She looked at her twin, knowing she had to be honest with her. “It’s not good news, El.” She told her about Jabe’s will and the fortune he’d left the firstborn grandchild. “There’s a very good chance you’re carrying that child. Because of the large amount of money involved, Chase is worried that—”
“You’re saying I might be in danger?”
“I’m afraid so,” Marni admitted. Reluctantly, she told her twin about her mishap in the attic, Hayes’s accident in the barn and the fire that had destroyed her car. She finished with Jabe’s death and Chase’s suspicion that his father didn’t kill himself.
Elise took it better than Marni had expected.
“But you don’t have anything to worry about here at the farm,” Marni reassured her. “No one could get past Mother, let alone our brothers.”
Elise actually smiled at that, then sobered. “You and Chase are going to try to find my baby’s father, aren’t you?”
“I don’t know about Chase,” Marni said, “but I am.”
“That means you have to keep pretending to be me, huh?”
El was no fool. “Yes.”
“Oh, Marni,” she said, pulling her sister into a hug. “I wish I’d never gotten you into this.”
El wiped at her tears and straightened, that McCumber determination back. “I know he loves me. I wish he hadn’t lied to me, but I can understand now why he did.”
Marni didn’t want to believe love could be that blind. It scared her. “You just worry about junior here.”
For the first time, Marni laid her hand on her twin’s stomach, surprised at how hard it felt. The baby moved and Marni smiled, thrilled to feel the life inside her sister.
“I know it’s silly to still make Christmas wishes,” El said, placing her hand over Marni’s.
Marni smiled, remembering the December nights as girls when they’d stared up at the stars, silently making Christmas wishes on the brightest star overhead. “I don’t think it’s silly to wish. After all, Christmas is a time of miracles, right?”

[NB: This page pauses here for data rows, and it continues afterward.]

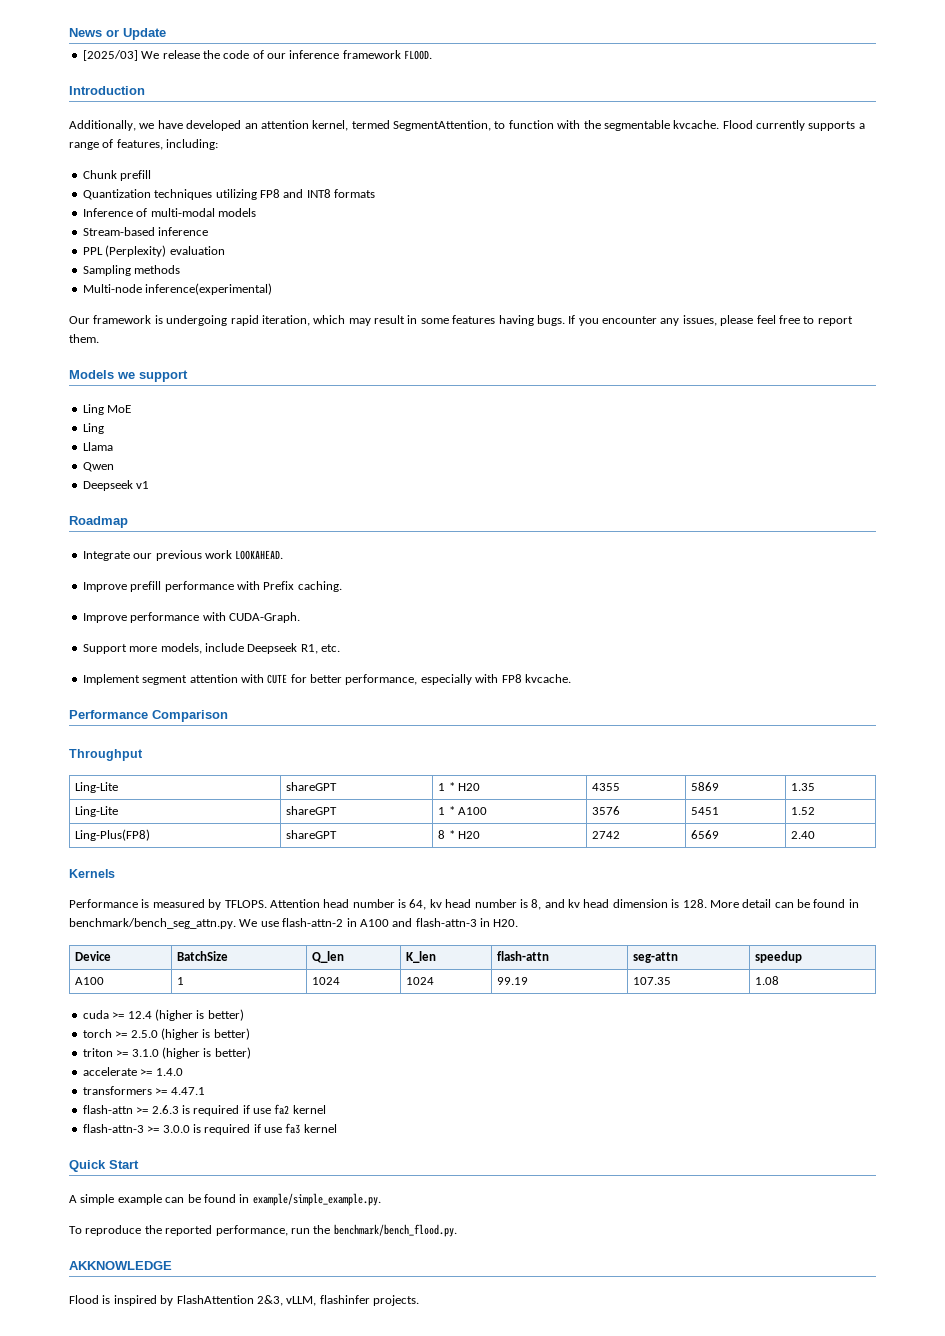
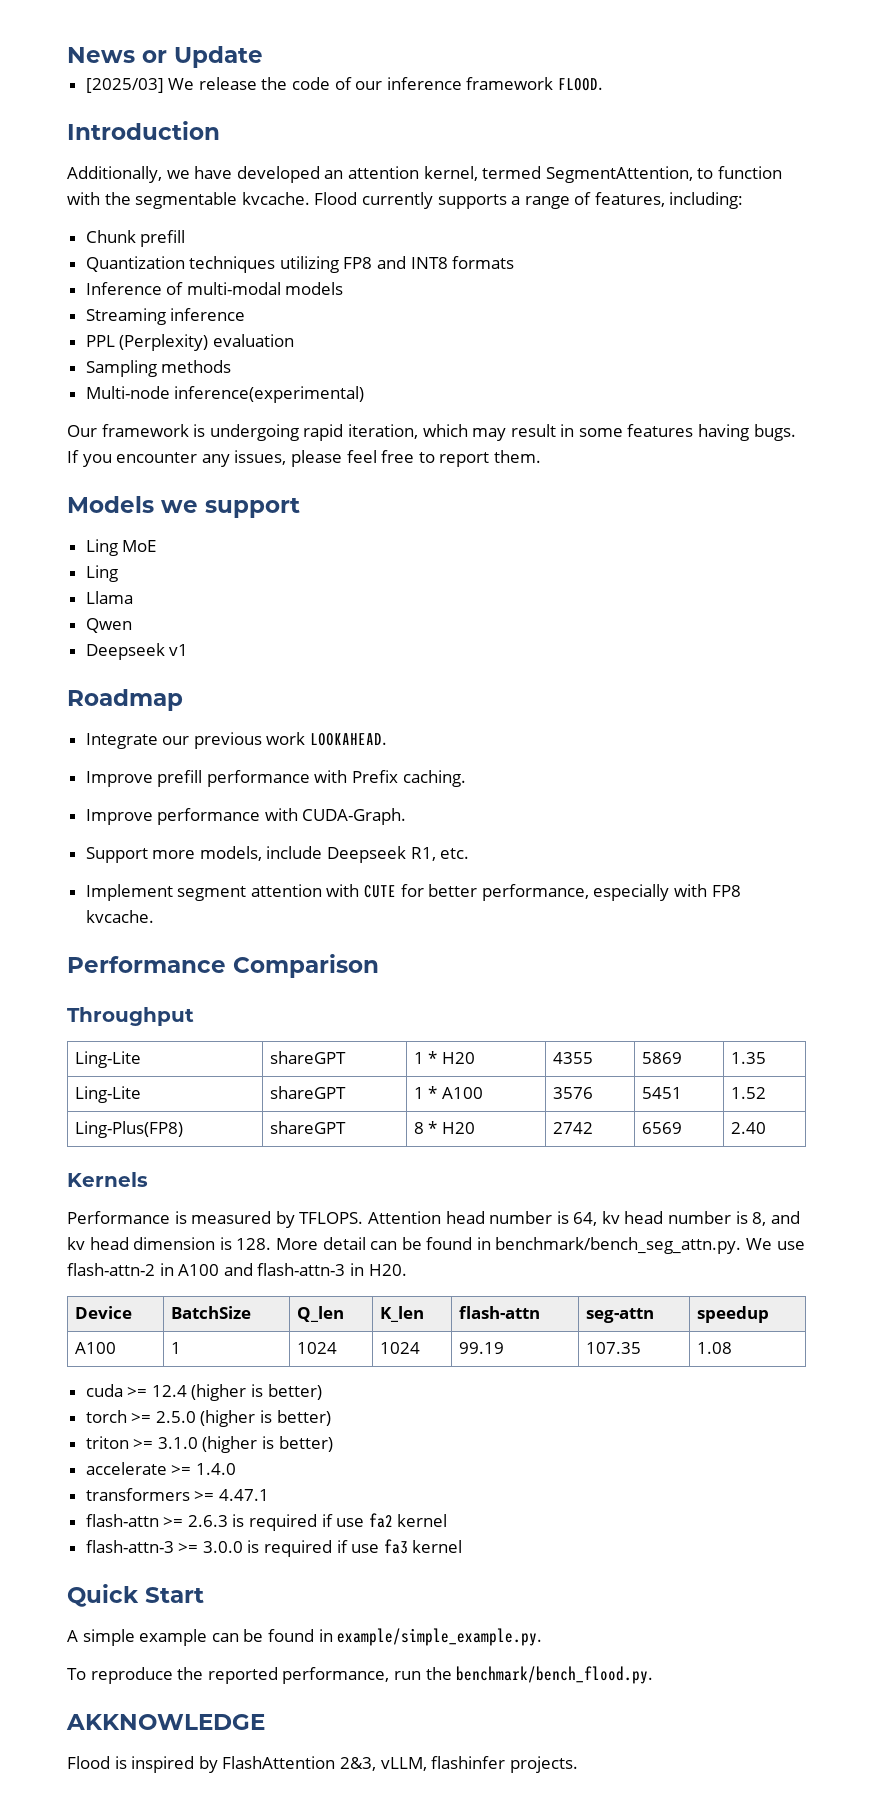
- Stream-based inference
+ Streaming inference

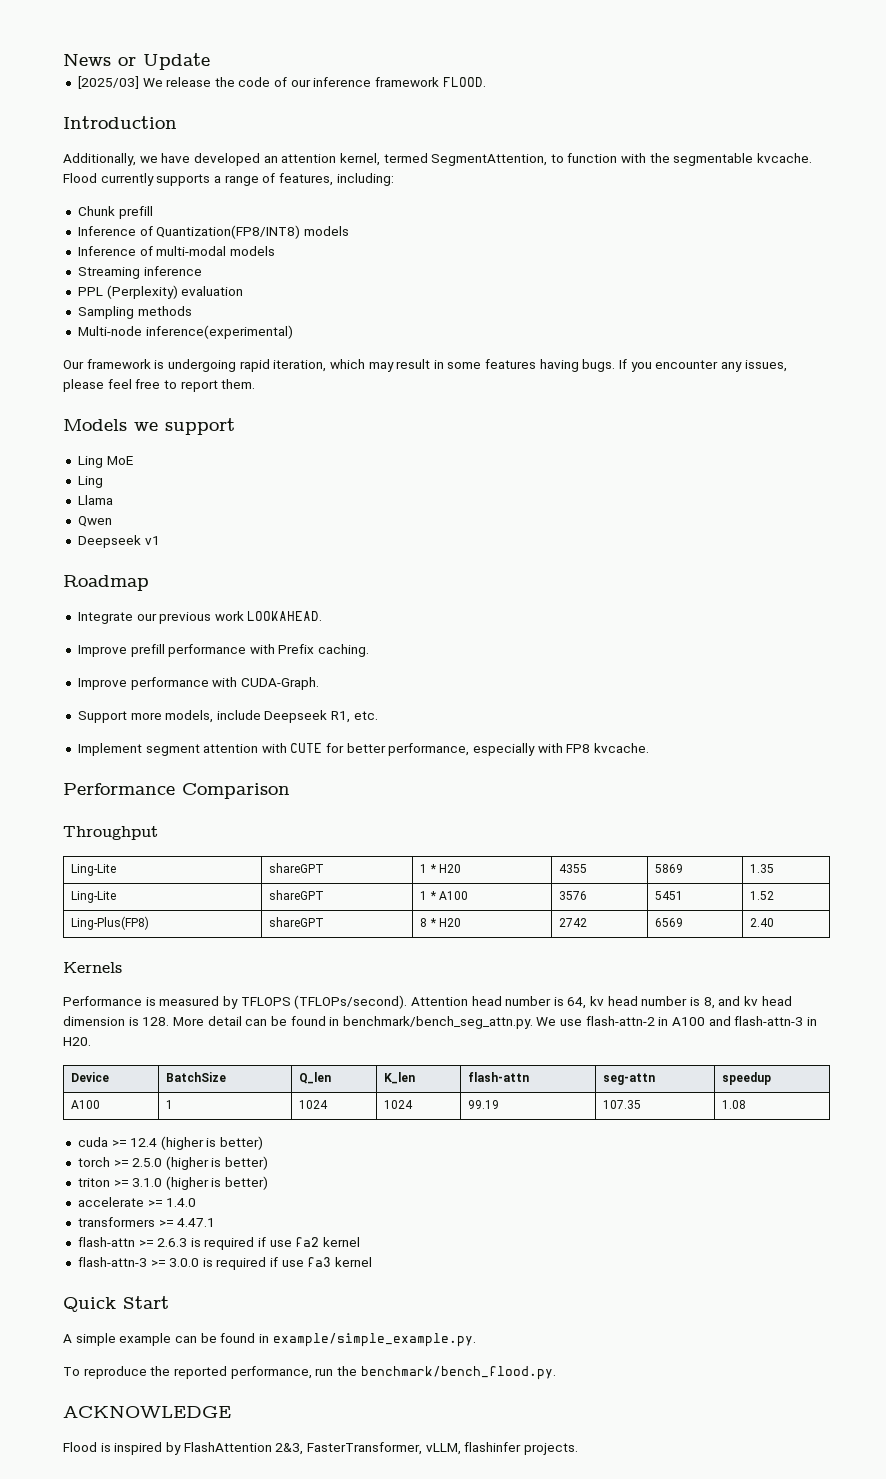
- Quantization techniques utilizing FP8 and INT8 formats
+ Inference of Quantization(FP8/INT8) models
- Performance is measured by TFLOPS.
+ Performance is measured by TFLOPS (TFLOPs/second).
- AKKNOWLEDGE
+ ACKNOWLEDGE
- Flood is inspired by FlashAttention 2&3, vLLM, flashinfer projects.
+ Flood is inspired by FlashAttention 2&3, FasterTransformer, vLLM, flashinfer projects.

El nodded, tears in her eyes.
And Marni promised herself that with or without Chase’s help, she’d find the father of her twin’s baby and try to give El the happy ending she so desperately wished for. Marni just worried it would take nothing short of a Christmas miracle to make it happen.
Chapter Thirteen
December 22
“Thank you,” Marni said as they drove down the driveway the next morning. Chase could see the farmhouse in the rearview mirror and Mary Margaret standing on the porch, her hands knotted in her apron. He didn’t have to see her face to know she was worried. So was he.
“For what?” he asked, wondering what Marni could possibly have to thank him for. He’d been cold and abrupt with her most of the morning, dreading going back to Boze-man, hating that she was determined to use herself as bait to draw out the killer, and worse yet, angry with himself because he wasn’t about to let her do it alone. Not that he was being chivalrous. Even if she hadn’t been in trouble, he wasn’t ready to part company. Not yet.
“For taking time to bring me up here.”
“I had to prove that I wasn’t Elise’s lover,” he said. “This seemed the fastest way to do it.”
Marni nodded. “I should have believed you. I wanted to.”
He waved that away. “It should be easy to find out which of my half brothers is. Then hopefully by now the sheriff will have the autopsy back and know that Jabe didn’t kill himself, there will be an investigation and—” And what? Did he really believe one of his brothers was a murderer? Someone in that family was, he reminded himself. The same person who’d made attempts on Marni’s life?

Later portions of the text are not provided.